WHAT YOU ARE ASKED TO DO:
Could you transcribe all of the data exactly and skip any pictures?

RECORDS SUPPLIED:
——————————

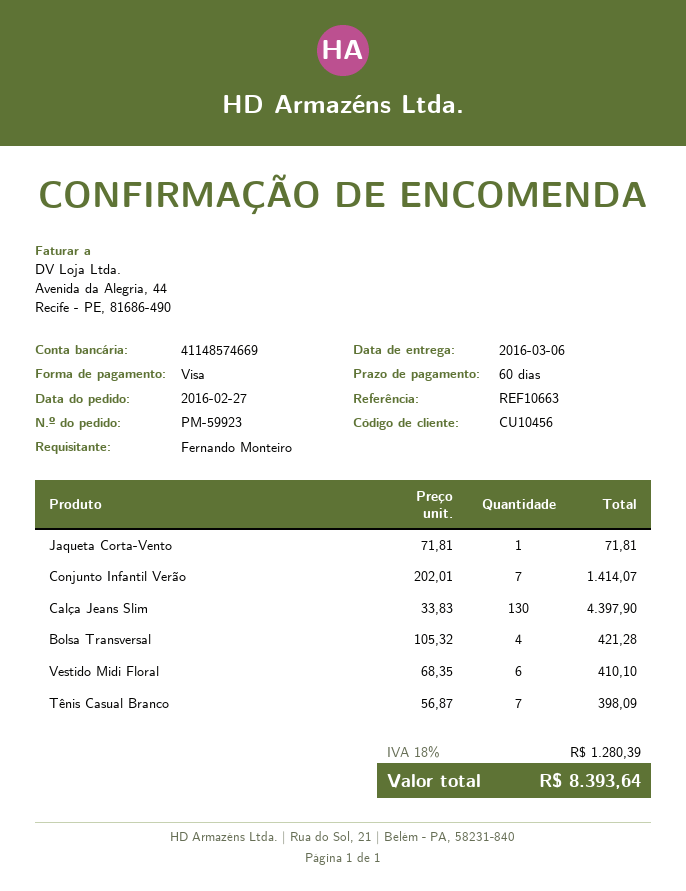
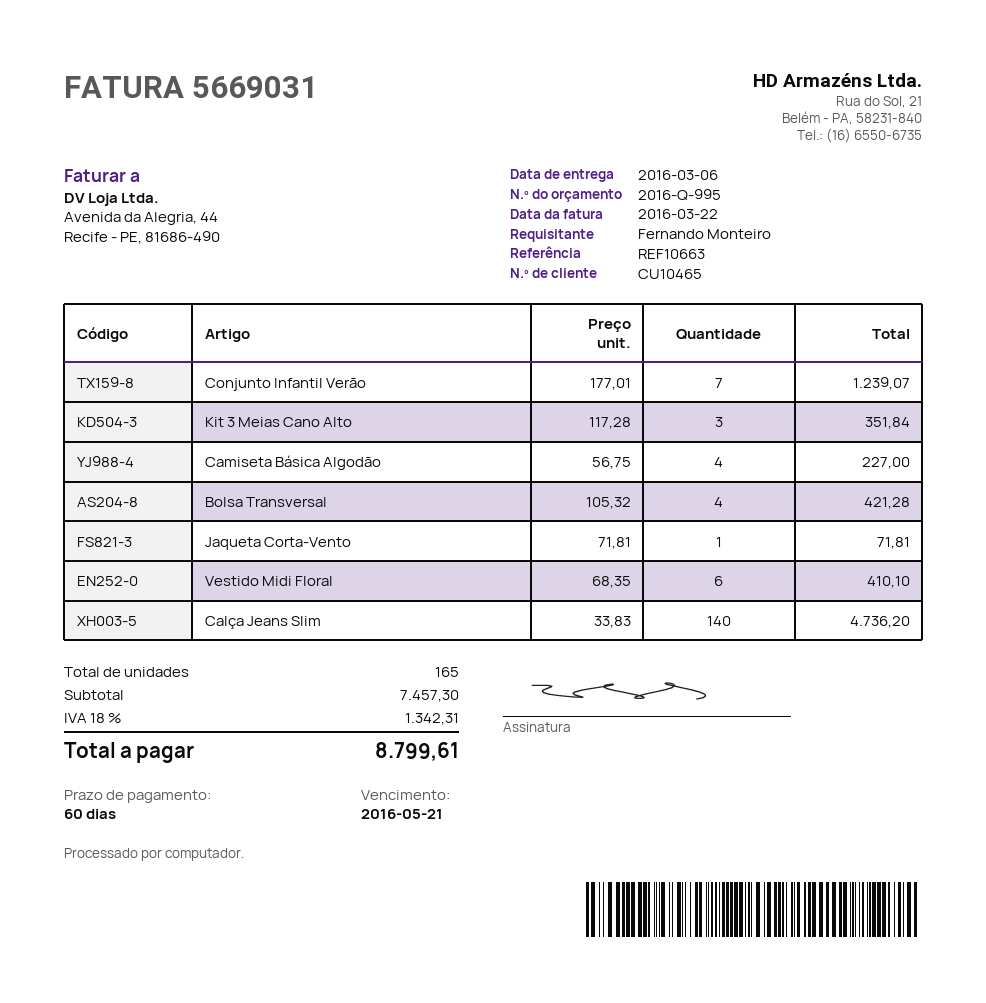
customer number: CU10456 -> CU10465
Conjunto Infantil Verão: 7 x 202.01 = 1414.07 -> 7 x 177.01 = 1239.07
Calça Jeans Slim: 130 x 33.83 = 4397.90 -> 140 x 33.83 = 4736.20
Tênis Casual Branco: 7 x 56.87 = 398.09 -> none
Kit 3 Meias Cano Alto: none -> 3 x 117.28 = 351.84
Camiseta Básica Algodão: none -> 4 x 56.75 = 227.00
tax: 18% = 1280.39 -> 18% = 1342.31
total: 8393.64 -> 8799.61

——————————

TASK OUTPUT:
customer number: CU10456 -> CU10465
Conjunto Infantil Verão: 7 x 202.01 = 1414.07 -> 7 x 177.01 = 1239.07
Calça Jeans Slim: 130 x 33.83 = 4397.90 -> 140 x 33.83 = 4736.20
Tênis Casual Branco: 7 x 56.87 = 398.09 -> none
Kit 3 Meias Cano Alto: none -> 3 x 117.28 = 351.84
Camiseta Básica Algodão: none -> 4 x 56.75 = 227.00
tax: 18% = 1280.39 -> 18% = 1342.31
total: 8393.64 -> 8799.61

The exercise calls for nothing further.